In Argentina’s primary elections on Sunday, the Workers’ Left Front – Unity (FIT-U), an electoral coalition of four Trotskyist parties, had its best elections yet. The coalition — composed of the Party of Socialist Workers (PTS), Left Voice’s sister organization; the Workers’ Party (PO); Socialist Lift (IS), and the Workers’ Socialist Movement (MST) — is now the third-largest electoral force in the country. PTS member Alejandro Vilca earned 24 percent of the votes in the province of Jujuy, a northern province that’s home to tens of thousands of indigenous people and farm workers. If Vilca’s performance in the November elections is comparable to Sunday’s results, he could win a seat in the National Congress.
Kolla, Harvesting Worker, and Revolutionary Militant
Workers in the province of Jujuy were represented not only by the ideas that Vilca put forward during the campaign, but by his own life story, which resembles that of many in Jujuy. Like many residents of Jujuy, he is a member of the Kolla indigenous community and was born into a poor, working-class family. Along with his four siblings, he was raised by a single mother who worked as a maid in a private sanatorium in the province’s capital, San Salvador de Jujuy.
Alejandro Vilca went to high school during the tumultuous early 90s, when state workers were at the forefront of class struggle in Jujuy. After high school, he worked hard to be able to study architecture in the western province of San Juan. There, he participated in the struggle against the educational reforms of the government of Carlos Menem and joined “En Clave Roja,” the PTS’s student group. Vilca was already a militant in the PTS during the mid-1990s when workers who had lost their jobs as a result of privatization and neoliberalism protested the governments with widespread roadblocks.

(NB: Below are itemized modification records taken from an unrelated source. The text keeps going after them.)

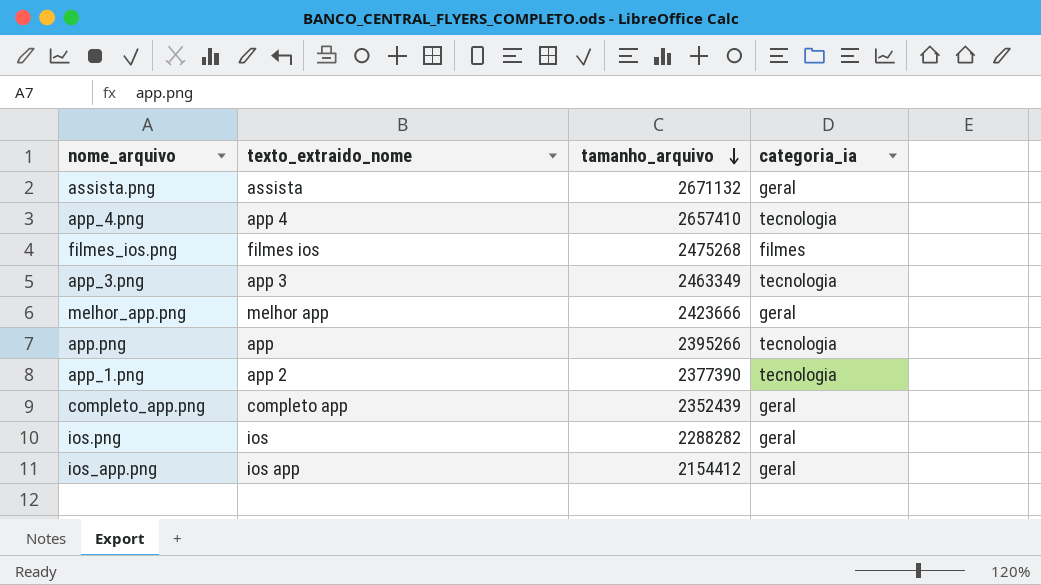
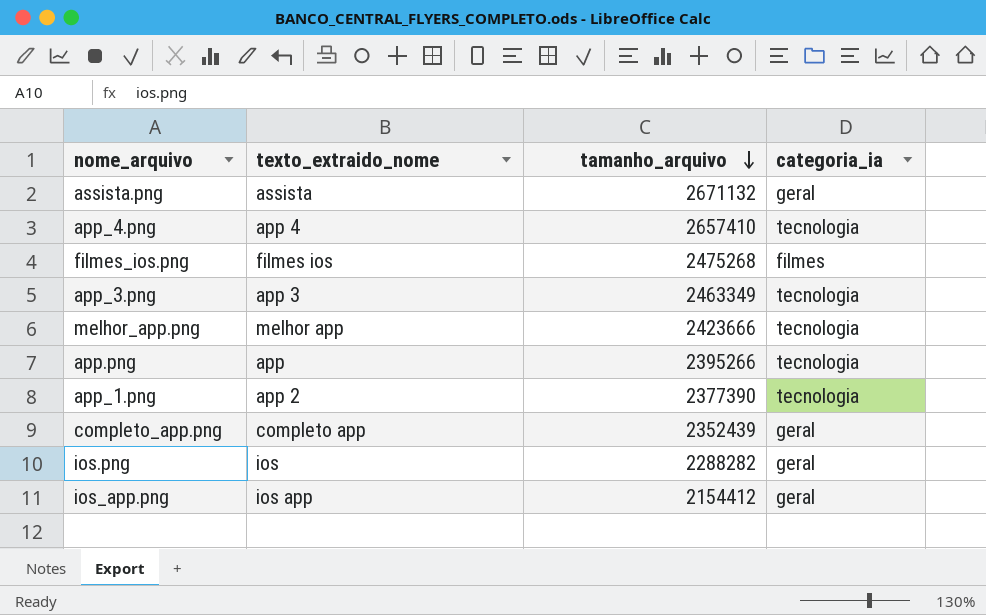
melhor_app.png | categoria_ia: geral -> tecnologia

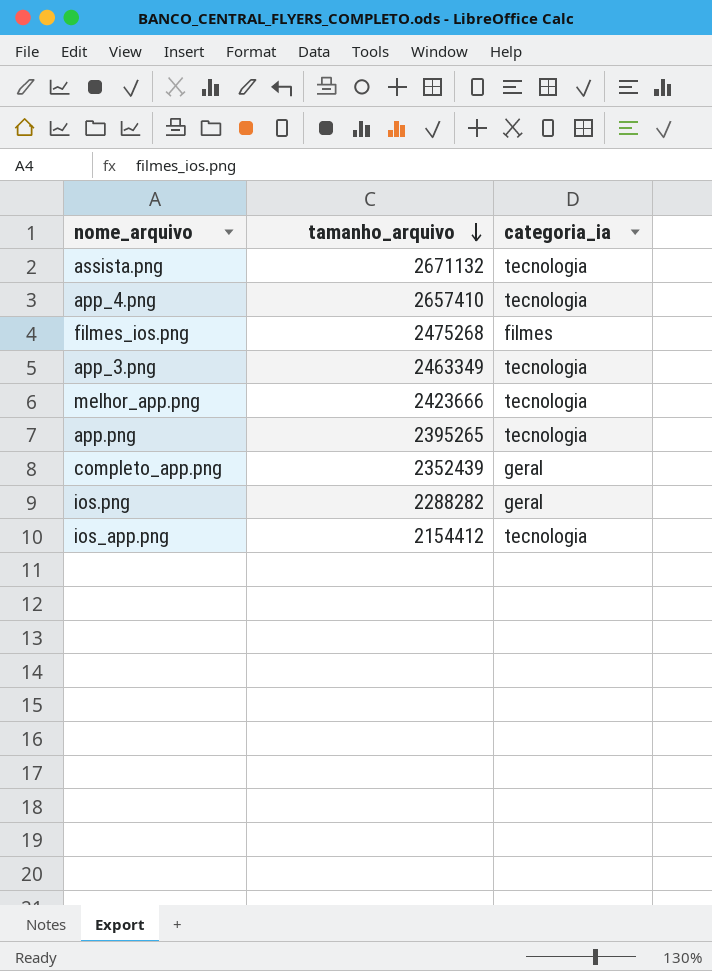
column texto_extraido_nome | position: 2 -> none
row app_1.png: app 2 | 2377390 | tecnologia -> none
assista.png | categoria_ia: geral -> tecnologia
app.png | tamanho_arquivo: 2395266 -> 2395265
ios_app.png | categoria_ia: geral -> tecnologia

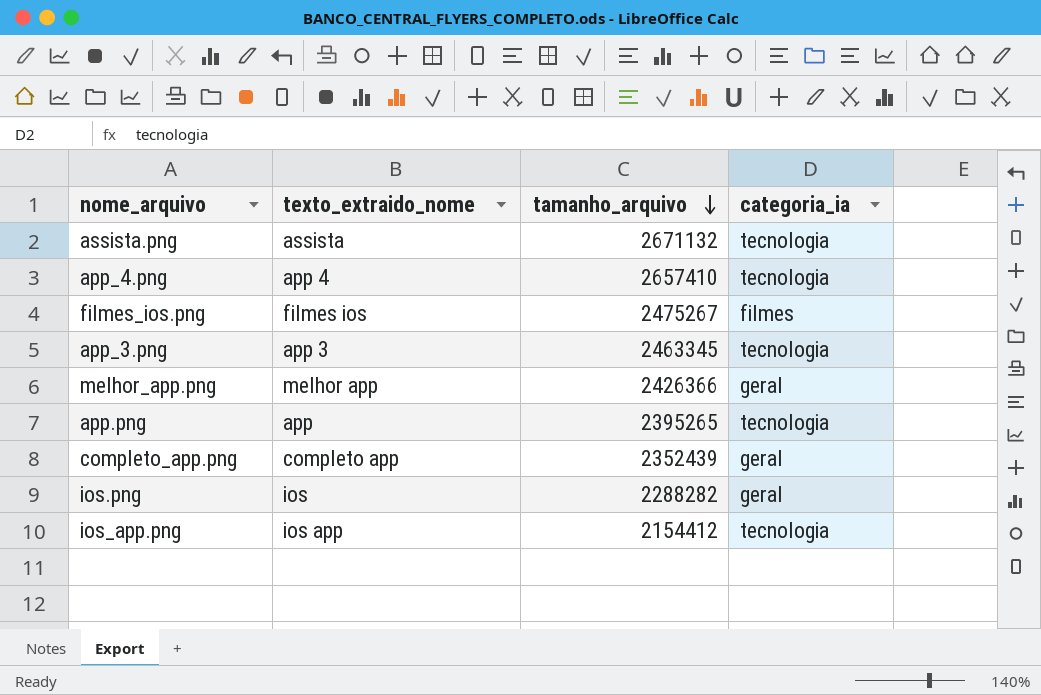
column texto_extraido_nome | position: none -> 2
filmes_ios.png | tamanho_arquivo: 2475268 -> 2475267
app_3.png | tamanho_arquivo: 2463349 -> 2463345
melhor_app.png | tamanho_arquivo: 2423666 -> 2426366
melhor_app.png | categoria_ia: tecnologia -> geral

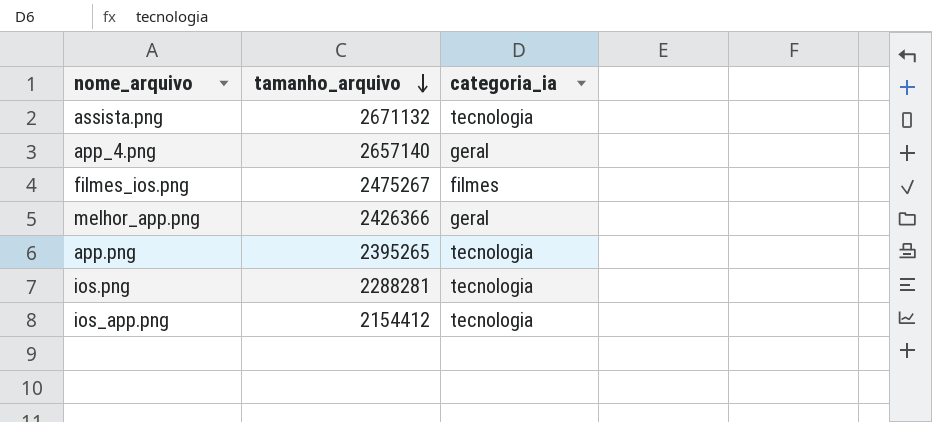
column texto_extraido_nome | position: 2 -> none
row app_3.png: app 3 | 2463345 | tecnologia -> none
row completo_app.png: completo app | 2352439 | geral -> none
app_4.png | tamanho_arquivo: 2657410 -> 2657140
app_4.png | categoria_ia: tecnologia -> geral
ios.png | tamanho_arquivo: 2288282 -> 2288281
ios.png | categoria_ia: geral -> tecnologia

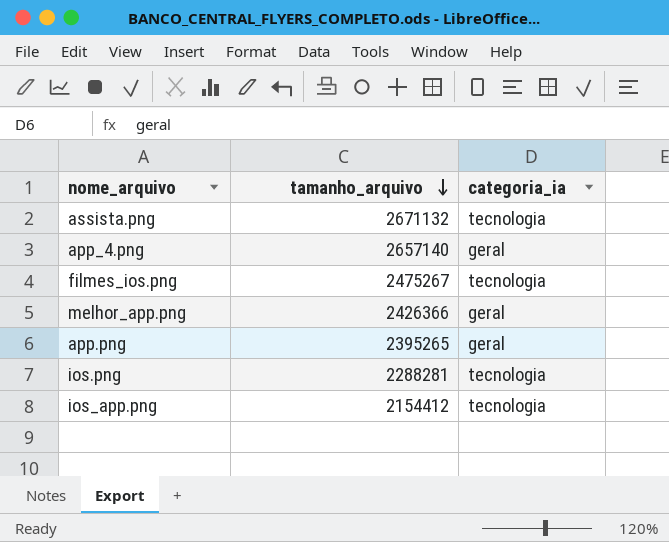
filmes_ios.png | categoria_ia: filmes -> tecnologia
app.png | categoria_ia: tecnologia -> geral

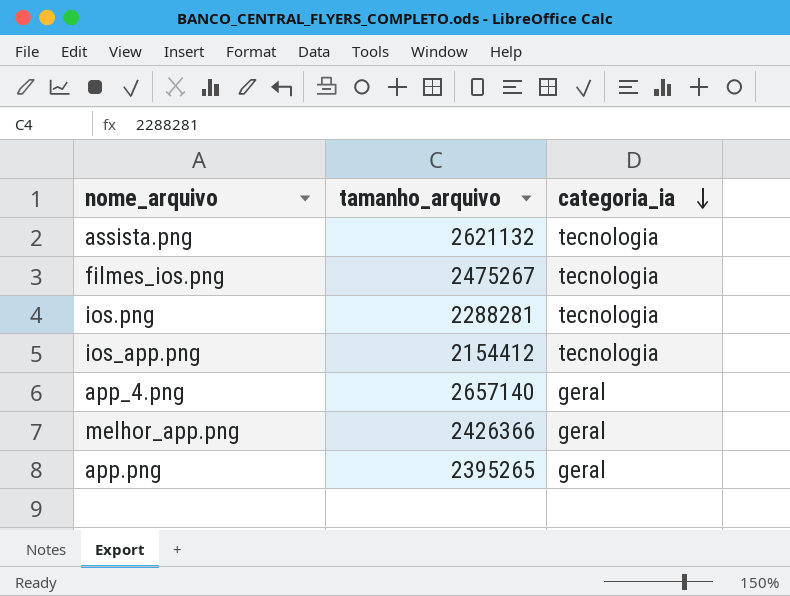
row order: tamanho_arquivo descending -> categoria_ia descending
assista.png | tamanho_arquivo: 2671132 -> 2621132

A decade later, as a precarious municipal worker, he was part of the Provincial Coordinating Committee of Workers in Black and helped organize thousands of other precarious workers in health care, education, and other state departments. Because of his participation in this struggle, the municipality transferred him and a group of activists to the most difficult and precarious sector of work: garbage collection in the popular Alto Comedero neighborhood, far from the largest concentrations of workers in the department.
Vilca has spent the last few years fighting for the rights of the most exploited workers in the area, such as in the tobacco, sugar, and farming industries. He has also fought for the rights of indigenous peoples and women, and against environmental destruction.
A Campaign from the Bottom Up
Vilca’s personal history and political proposals gave rise to intense militancy on the part of rural tobacco workers and citrus harvesters on farms and in neighborhoods. One of these proposals is a law to ensure that the families of rural workers do not lose their rights once the harvests end. The campaign also received enormous support from bus drivers, street vendors, state workers, teachers, healthcare workers, social movements, and the unemployed. Sectors of students and working-class youth also held meetings in support of the FIT-U.
Challenges
After Sunday’s elections, Alejandro Vilca reflected on the coalition’s goals and prospects for the future:
Our objective is to use the results of [these primary elections] to face the general elections and to reach more and more workers, women, youth, and indigenous peoples so that they organize themselves together with the left. The historic results leave us with good prospects for November to win a seat for the struggles of the working people. This great election is the result of the support, effort, and commitment of hundreds of workers from the most humble sectors of the whole province.
Vilca first ran for office in 2011 when the FIT-U was formed. He ran for governor and won 1.93 percent of the vote. In 2015, he ran for provincial deputy, earning 7.06 percent of the votes and nearly gaining a seat in the chamber. In 2017, he won 17.74 percent of the votes, helping the coalition win four seats in the provincial legislature and five councilors in the province’s main cities.
Since then, as a deputy in the Jujuy provincial legislature, Vilca has represented workers by proposing laws in their favor and denouncing the abuses of the right-wing provincial government of Gerardo Morales and his agreements with the Peronist block. He continues to take the same salary as a garbage collector and donates the rest of his position’s wages to social struggles. In this year’s primary campaign, he was the candidate who declared the fewest assets.
This is why in Sunday’s elections, the Left came in second in San Salvador de Jujuy, Palpalá, and Caimancito, winning its highest vote tallies in the capital’s working-class and popular neighborhoods. In total, the coalition got over 81,000 votes — 24 percent of all votes — and came in third place.
On the other hand, the right-wing Frente Cambia Jujuy party, helmed by Governor Gerardo Morales, won with 46.4 percent of the vote. That being said, it lost 20,000 votes compared to the provincial elections in June.
Peronism, united around President Fernández and Vice President Fernández de Kirchner’s Frente de Todos party, came in second place with 28.3 percent of the vote. The party did not achieve a definite advantage over the FIT-U, which was only 5 percent behind them and is now fighting for second place in the November general election.
As Alejandro pointed out during Sunday’s press conference, “This result is a message to the big businessmen who think they own the lives of the workers. It shows that the Left has been consolidating to raise a program of independence for workers and aiming at a real solution for our class.”